Change listing data
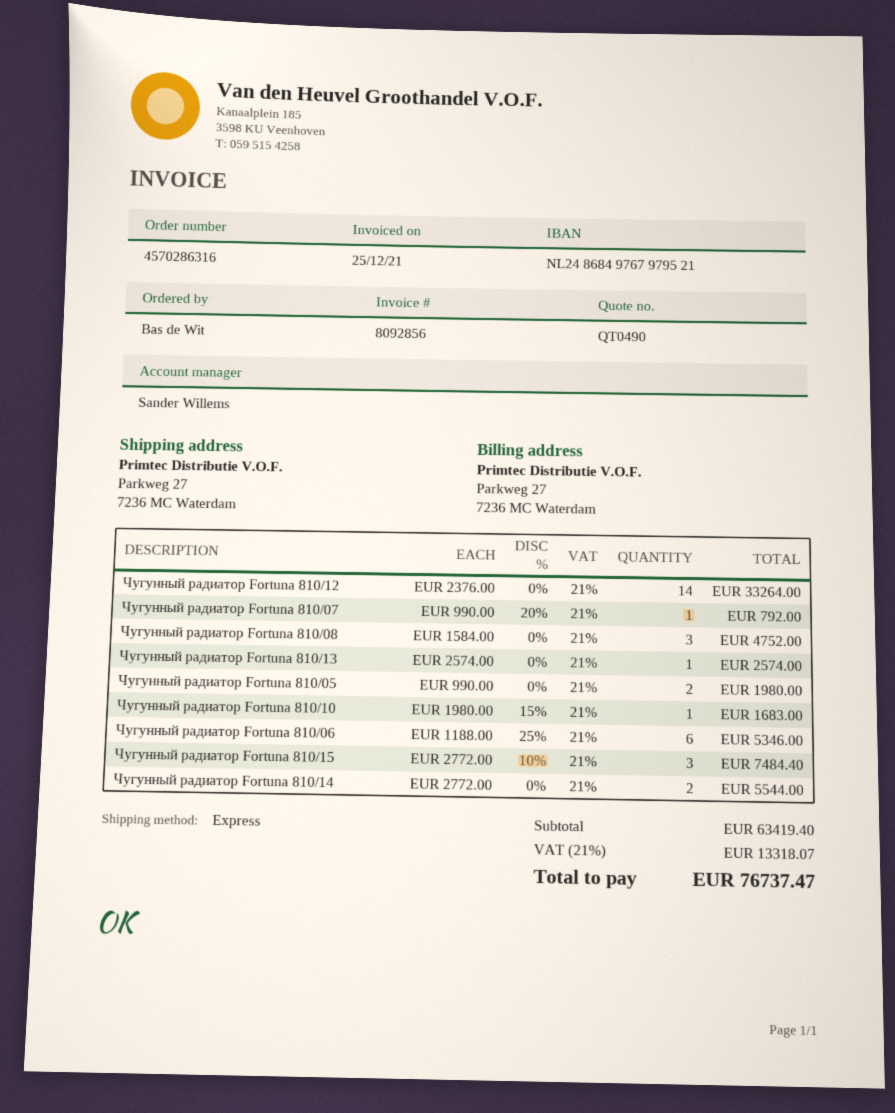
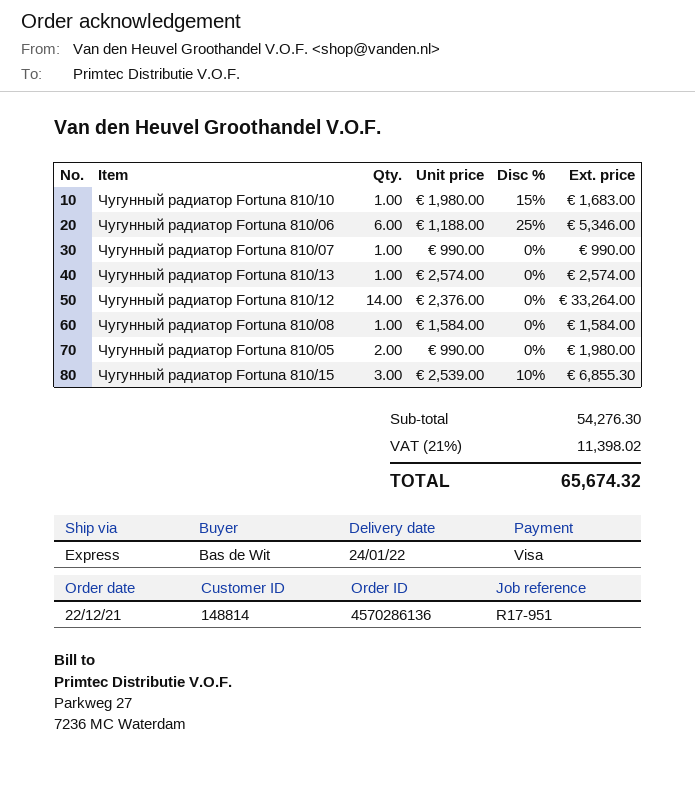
order number: 4570286316 -> 4570286136
Чугунный радиатор Fortuna 810/07: 1 x 990.00 - 20% = 792.00 -> 1 x 990.00 = 990.00
Чугунный радиатор Fortuna 810/08: 3 x 1584.00 = 4752.00 -> 1 x 1584.00 = 1584.00
Чугунный радиатор Fortuna 810/15: 3 x 2772.00 - 10% = 7484.40 -> 3 x 2539.00 - 10% = 6855.30
Чугунный радиатор Fortuna 810/14: 2 x 2772.00 = 5544.00 -> none
subtotal: 63419.40 -> 54276.30
tax: 21% = 13318.07 -> 21% = 11398.02
total: 76737.47 -> 65674.32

To do:
The sole thing to report is how many lines in the data hold the string "Fortuna".

Answer to this task:
4